Problem
Please restate the listing word for word, omitting the images.
++++++++
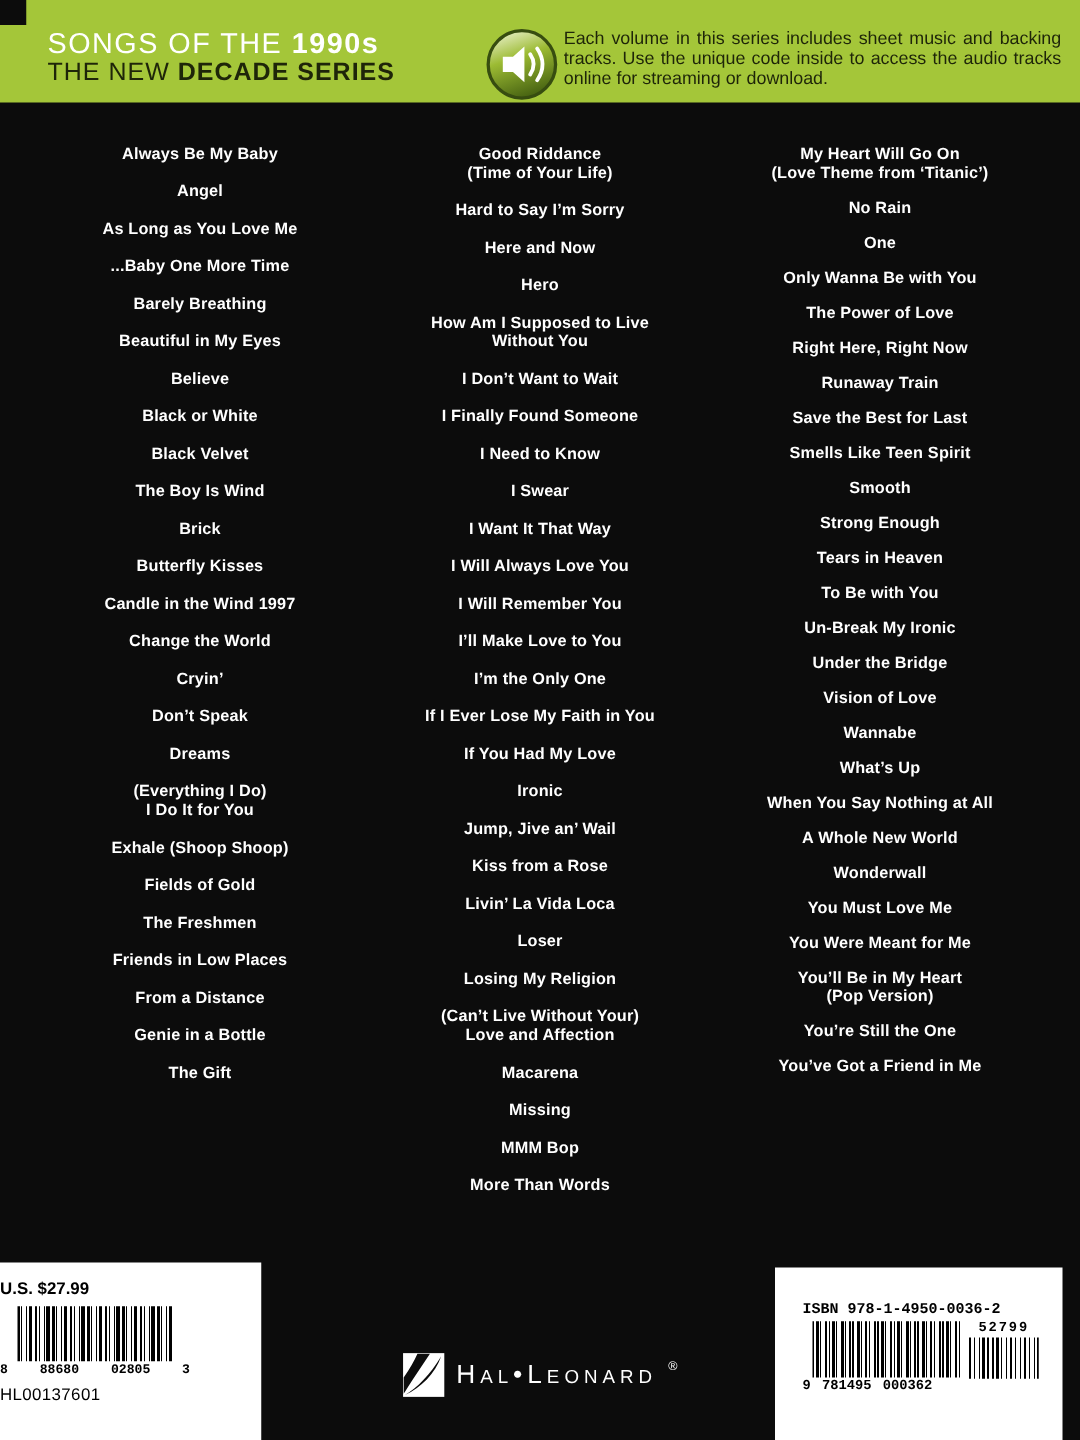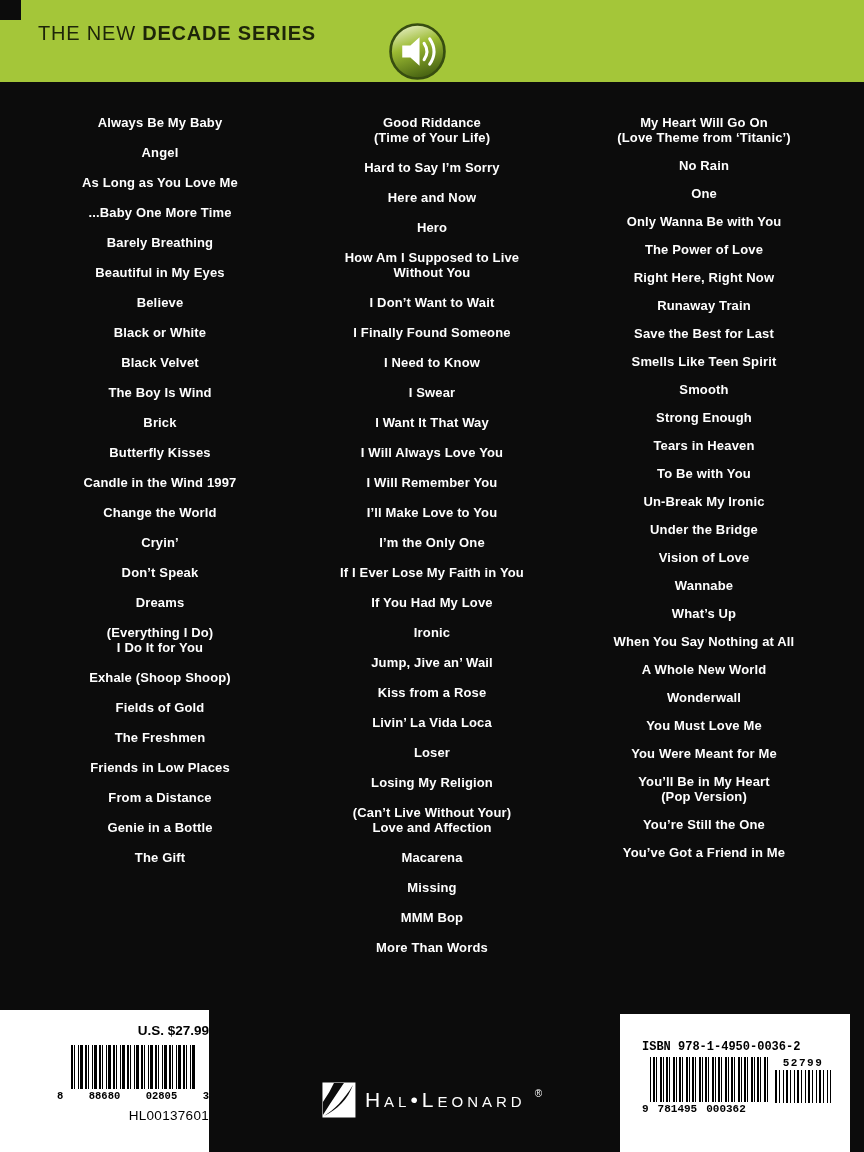--- a/index.html
+++ b/index.html
@@ -96,6 +96,7 @@
   <header class="band">
     <div class="corner-notch"></div>
     <div class="titles">
+      <div class="t1"><span>SONGS OF THE </span><span class="b">1990s</span></div>
       <div class="t2"><span>THE NEW </span><span class="b">DECADE SERIES</span></div>
     </div>
     <svg class="speaker" viewBox="0 0 58 58">

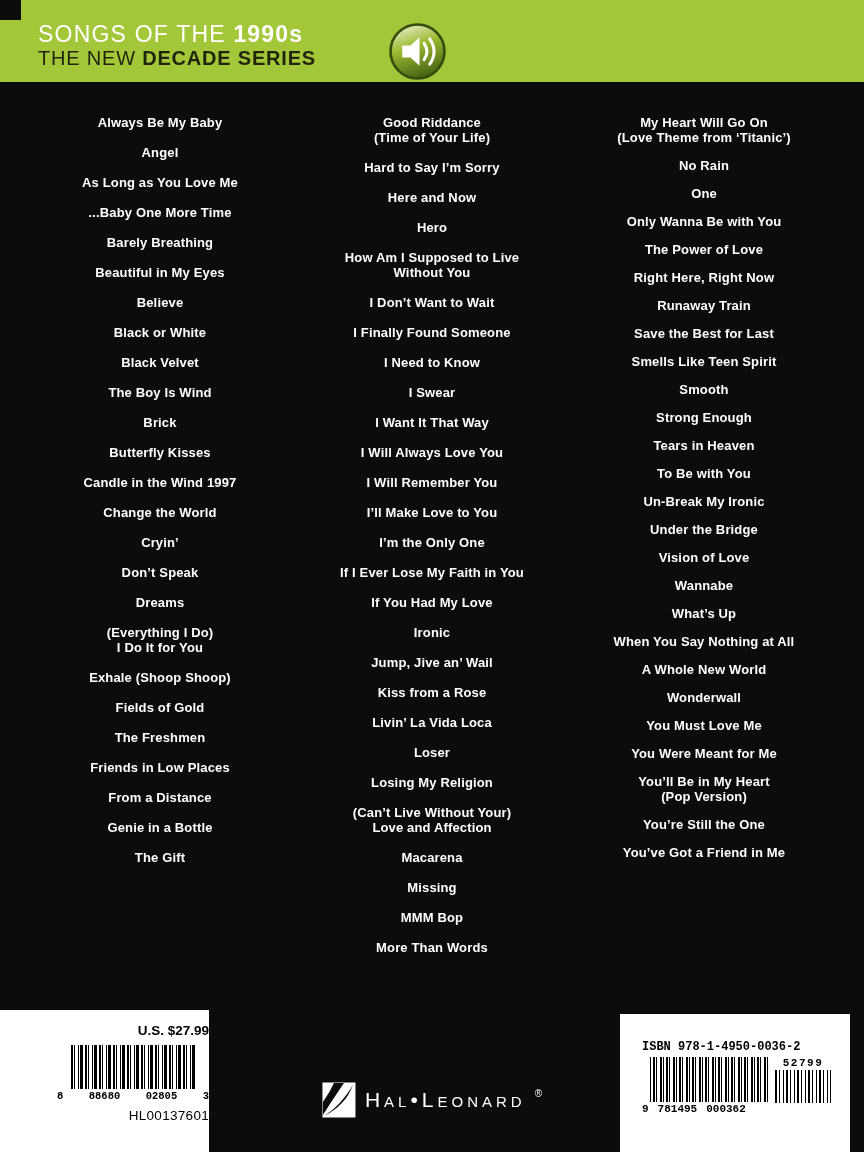--- a/index.html
+++ b/index.html
@@ -112,6 +112,7 @@
       <path d="M35.5 21 q5.5 8 0 16" stroke="#ffffff" stroke-width="3" fill="none" stroke-linecap="round"></path>
       <path d="M41 16.5 q8.5 12.5 0 25" stroke="#ffffff" stroke-width="3" fill="none" stroke-linecap="round"></path>
     </svg>
+    <p class="blurb">Each volume in this series includes sheet music and backing tracks. Use the unique code inside to access the audio tracks online for streaming or download.</p>
   </header>
 
   <main class="songs">

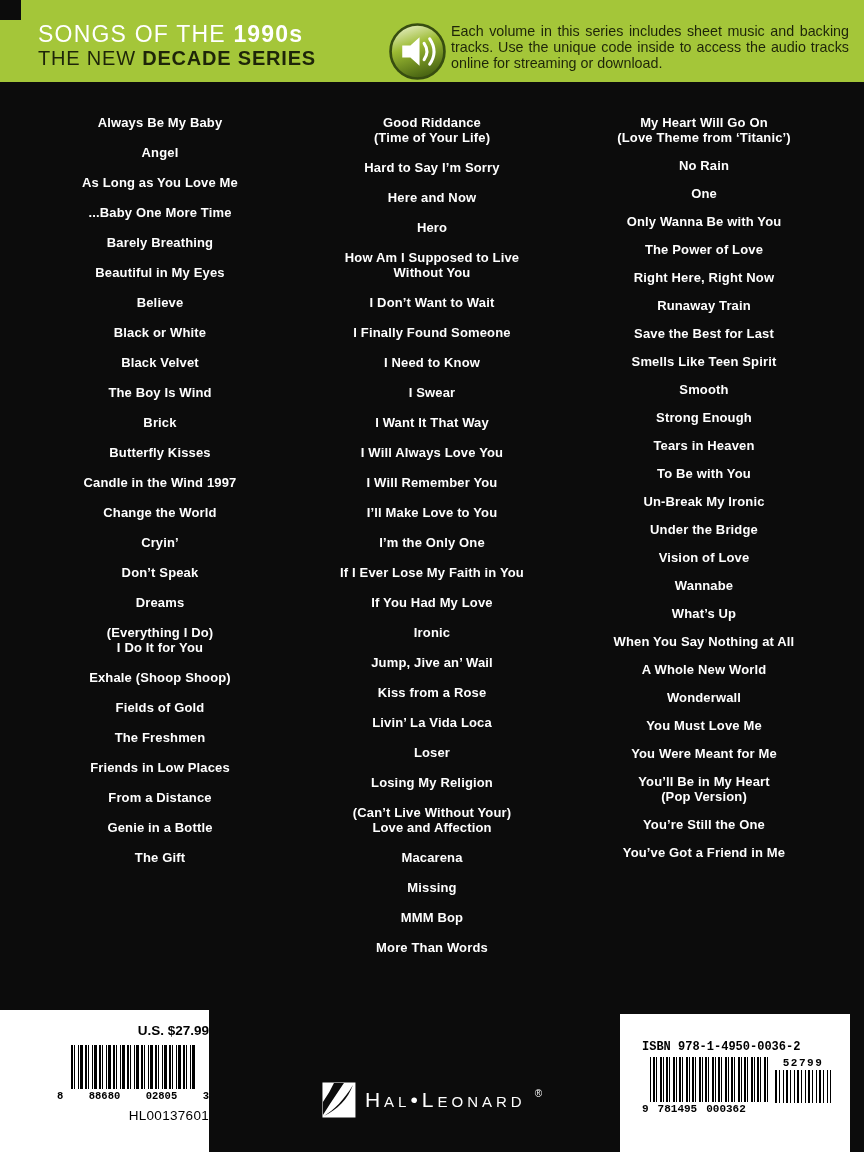--- a/index.html
+++ b/index.html
@@ -37,7 +37,7 @@
   
   .price-box {
     position:absolute; left:0; top:1010px; width:209px; height:142px; background:#ffffff;
-    color:#000; display:flex; flex-direction:column; align-items:flex-end;
+    color:#000; display:flex; flex-direction:column; align-items:flex-start;
     padding-top:13px; box-sizing:border-box;
   }
   .price { font-size:13.5px; font-weight:700; }

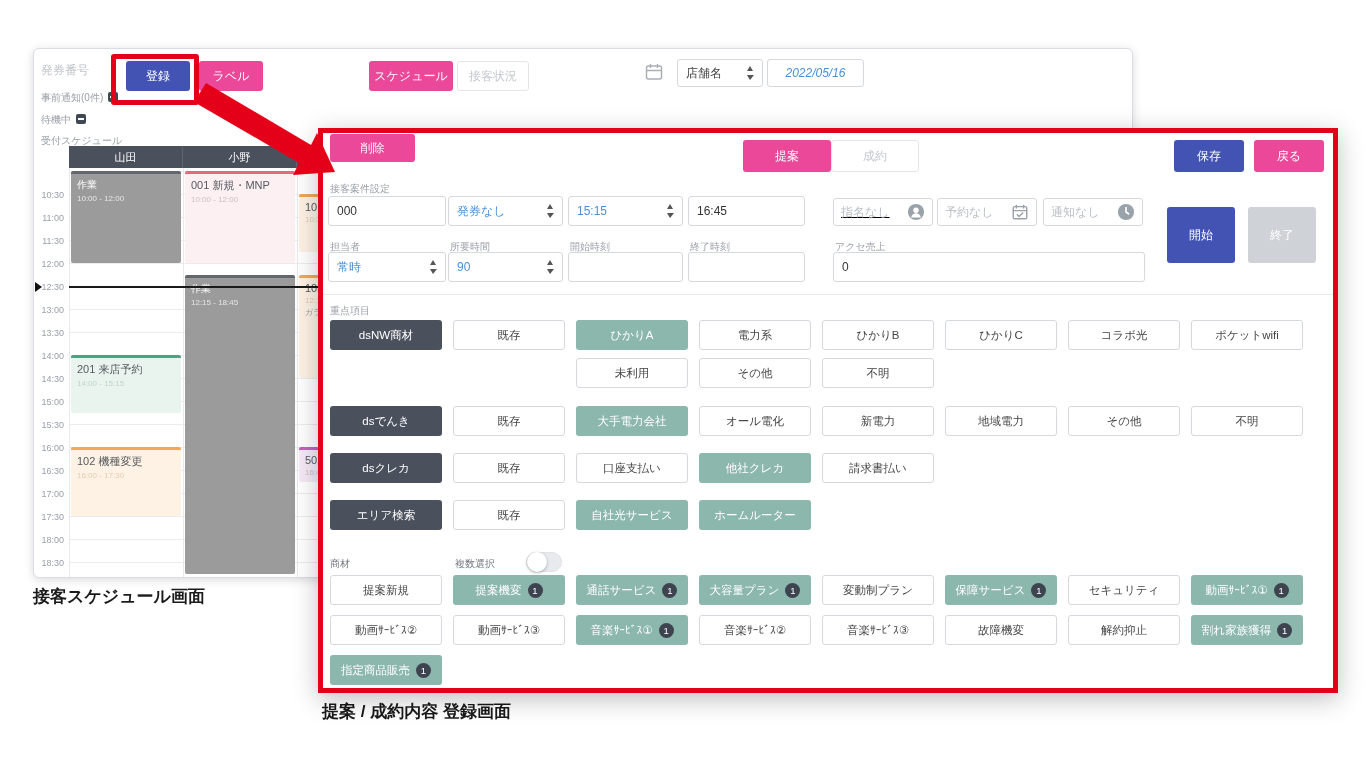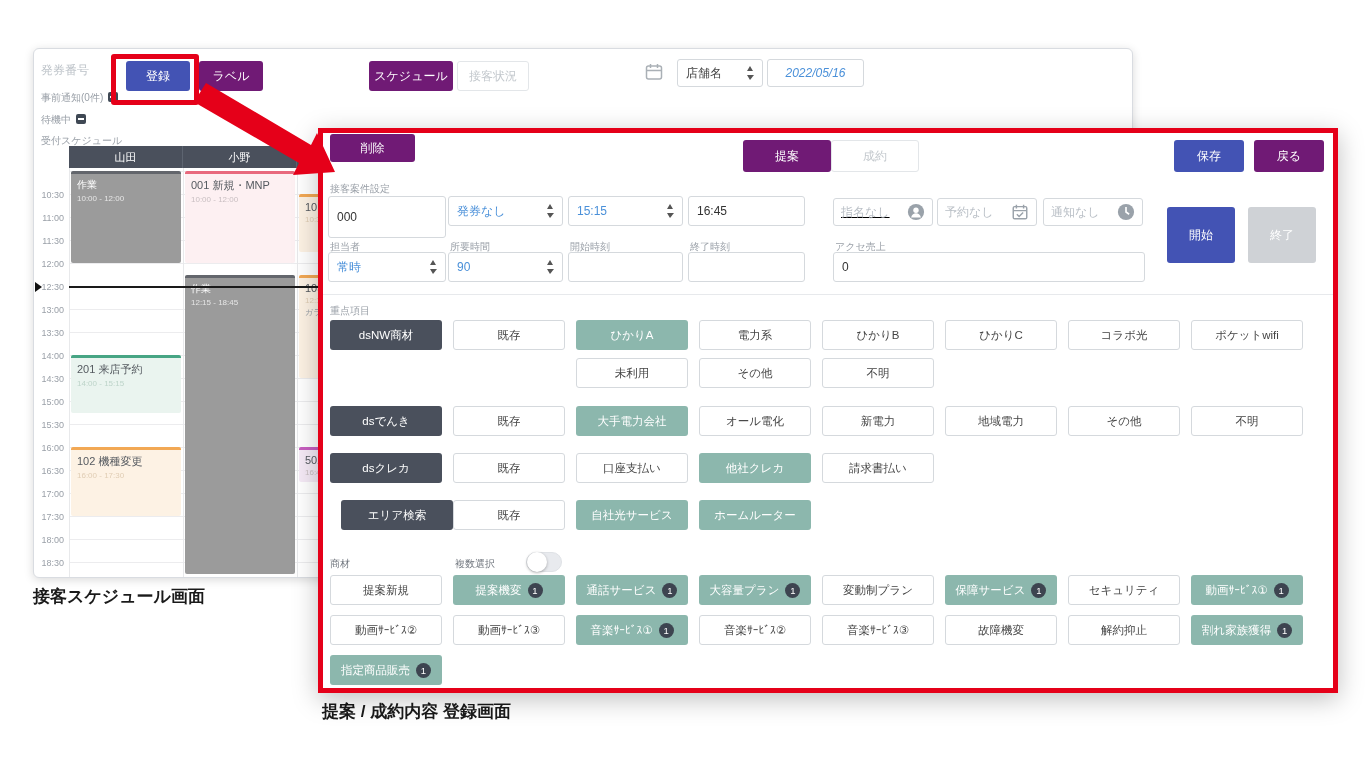--- a/index.html
+++ b/index.html
@@ -14,7 +14,7 @@
   .abs { position:absolute; }
   .btn { display:flex; align-items:center; justify-content:center;
     font-size:12px; border-radius:3px; cursor:pointer; }
-  .btn-dark { background:#701a75; color:#fff; }
+  .btn-dark { background:#ec4899; color:#fff; }
   .btn-blue { background:#4353b4; color:#fff; }
   .btn-ghost { background:#fff; color:#c3c8cd; border:1px solid #e3e6e9; }
   .btn-gray { background:#cfd2d6; color:#fff; }

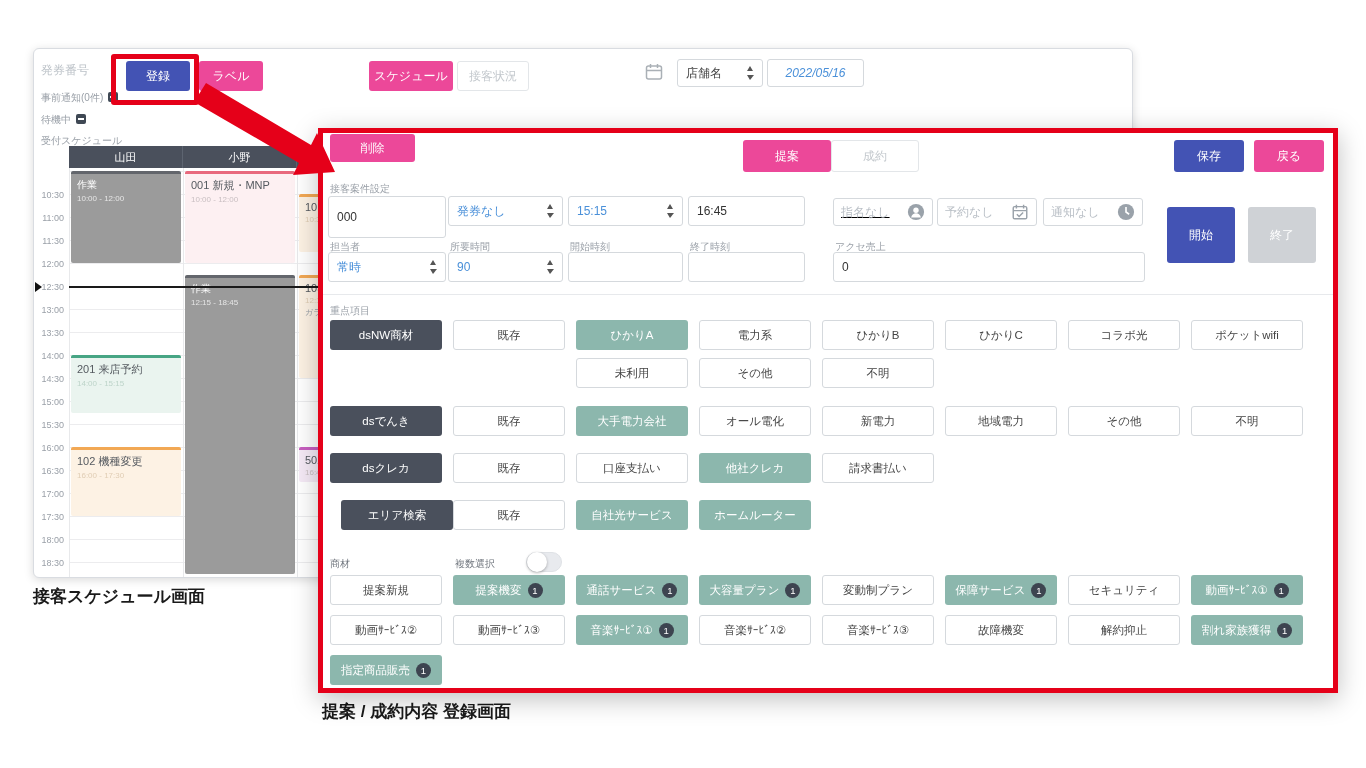--- a/index.html
+++ b/index.html
@@ -225,7 +225,7 @@
 
     <div class="lbl abs" style="left:7px; top:49px;">接客案件設定</div>
 
-    <input class="field abs" style="left: 5px; top: 63px; width: 118px; height: 42px;" value="000">
+    <input class="field abs" style="left: 5px; top: 63px; width: 118px; height: 30px;" value="000">
     <div class="selbox abs" style="left:125px; top:63px; width:115px; height:30px;">
       <span class="seltext">発券なし</span>
       <svg class="chev" viewBox="0 0 8 14" fill="#555">

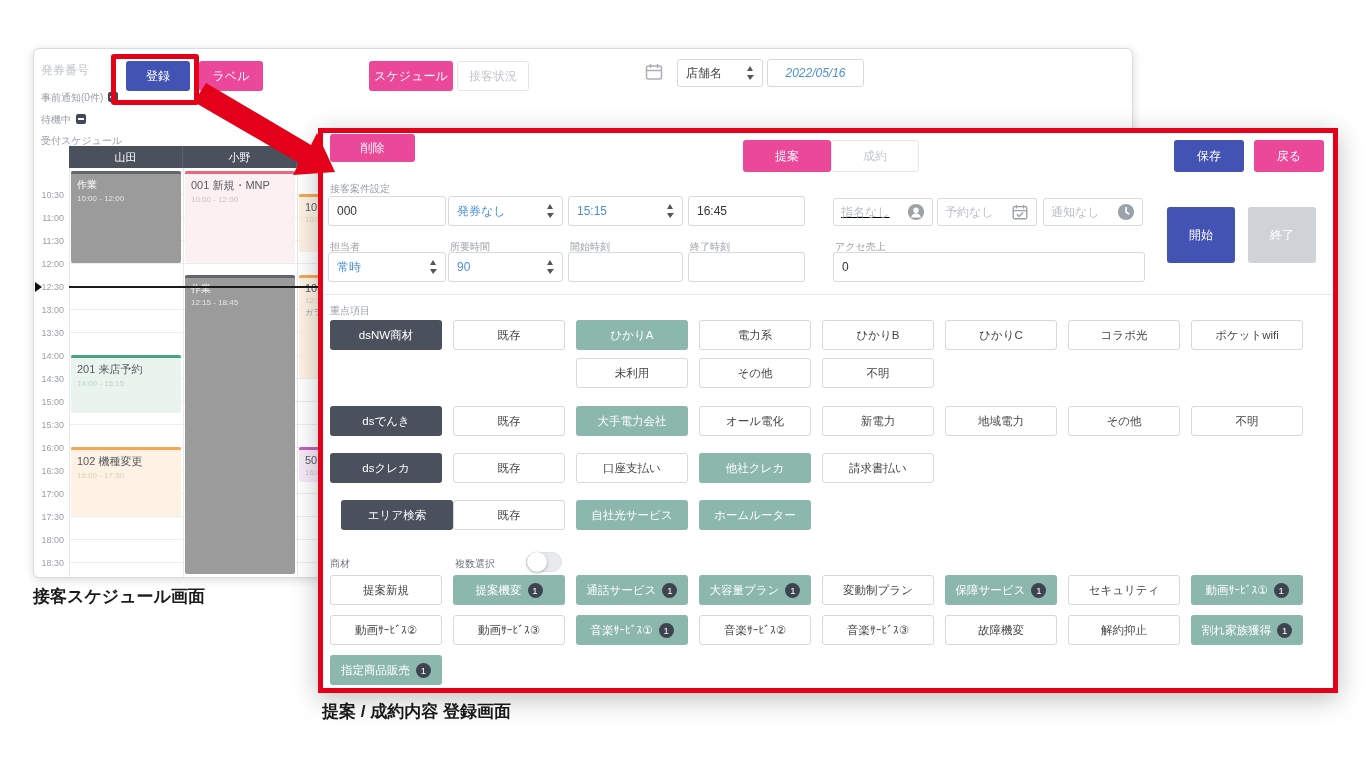--- a/index.html
+++ b/index.html
@@ -368,7 +368,7 @@
         <div class="gbtn gbtn-plain" style="left: 499px; top: 320px;">
           <span>請求書払い</span>
         </div>
-        <div class="gbtn gbtn-head" style="left: 18px; top: 367px;">
+        <div class="gbtn gbtn-head" style="left: 7px; top: 367px;">
           <span>エリア検索</span>
         </div>
         <div class="gbtn gbtn-plain" style="left: 130px; top: 367px;">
++++++++
Written solution
--- a/index.html
+++ b/index.html
@@ -96,6 +96,7 @@
   <header class="band">
     <div class="corner-notch"></div>
     <div class="titles">
+      <div class="t1"><span>SONGS OF THE </span><span class="b">1990s</span></div>
       <div class="t2"><span>THE NEW </span><span class="b">DECADE SERIES</span></div>
     </div>
     <svg class="speaker" viewBox="0 0 58 58">

--- a/index.html
+++ b/index.html
@@ -112,6 +112,7 @@
       <path d="M35.5 21 q5.5 8 0 16" stroke="#ffffff" stroke-width="3" fill="none" stroke-linecap="round"></path>
       <path d="M41 16.5 q8.5 12.5 0 25" stroke="#ffffff" stroke-width="3" fill="none" stroke-linecap="round"></path>
     </svg>
+    <p class="blurb">Each volume in this series includes sheet music and backing tracks. Use the unique code inside to access the audio tracks online for streaming or download.</p>
   </header>
 
   <main class="songs">

--- a/index.html
+++ b/index.html
@@ -37,7 +37,7 @@
   
   .price-box {
     position:absolute; left:0; top:1010px; width:209px; height:142px; background:#ffffff;
-    color:#000; display:flex; flex-direction:column; align-items:flex-end;
+    color:#000; display:flex; flex-direction:column; align-items:flex-start;
     padding-top:13px; box-sizing:border-box;
   }
   .price { font-size:13.5px; font-weight:700; }

--- a/index.html
+++ b/index.html
@@ -14,7 +14,7 @@
   .abs { position:absolute; }
   .btn { display:flex; align-items:center; justify-content:center;
     font-size:12px; border-radius:3px; cursor:pointer; }
-  .btn-dark { background:#701a75; color:#fff; }
+  .btn-dark { background:#ec4899; color:#fff; }
   .btn-blue { background:#4353b4; color:#fff; }
   .btn-ghost { background:#fff; color:#c3c8cd; border:1px solid #e3e6e9; }
   .btn-gray { background:#cfd2d6; color:#fff; }

--- a/index.html
+++ b/index.html
@@ -225,7 +225,7 @@
 
     <div class="lbl abs" style="left:7px; top:49px;">接客案件設定</div>
 
-    <input class="field abs" style="left: 5px; top: 63px; width: 118px; height: 42px;" value="000">
+    <input class="field abs" style="left: 5px; top: 63px; width: 118px; height: 30px;" value="000">
     <div class="selbox abs" style="left:125px; top:63px; width:115px; height:30px;">
       <span class="seltext">発券なし</span>
       <svg class="chev" viewBox="0 0 8 14" fill="#555">

--- a/index.html
+++ b/index.html
@@ -368,7 +368,7 @@
         <div class="gbtn gbtn-plain" style="left: 499px; top: 320px;">
           <span>請求書払い</span>
         </div>
-        <div class="gbtn gbtn-head" style="left: 18px; top: 367px;">
+        <div class="gbtn gbtn-head" style="left: 7px; top: 367px;">
           <span>エリア検索</span>
         </div>
         <div class="gbtn gbtn-plain" style="left: 130px; top: 367px;">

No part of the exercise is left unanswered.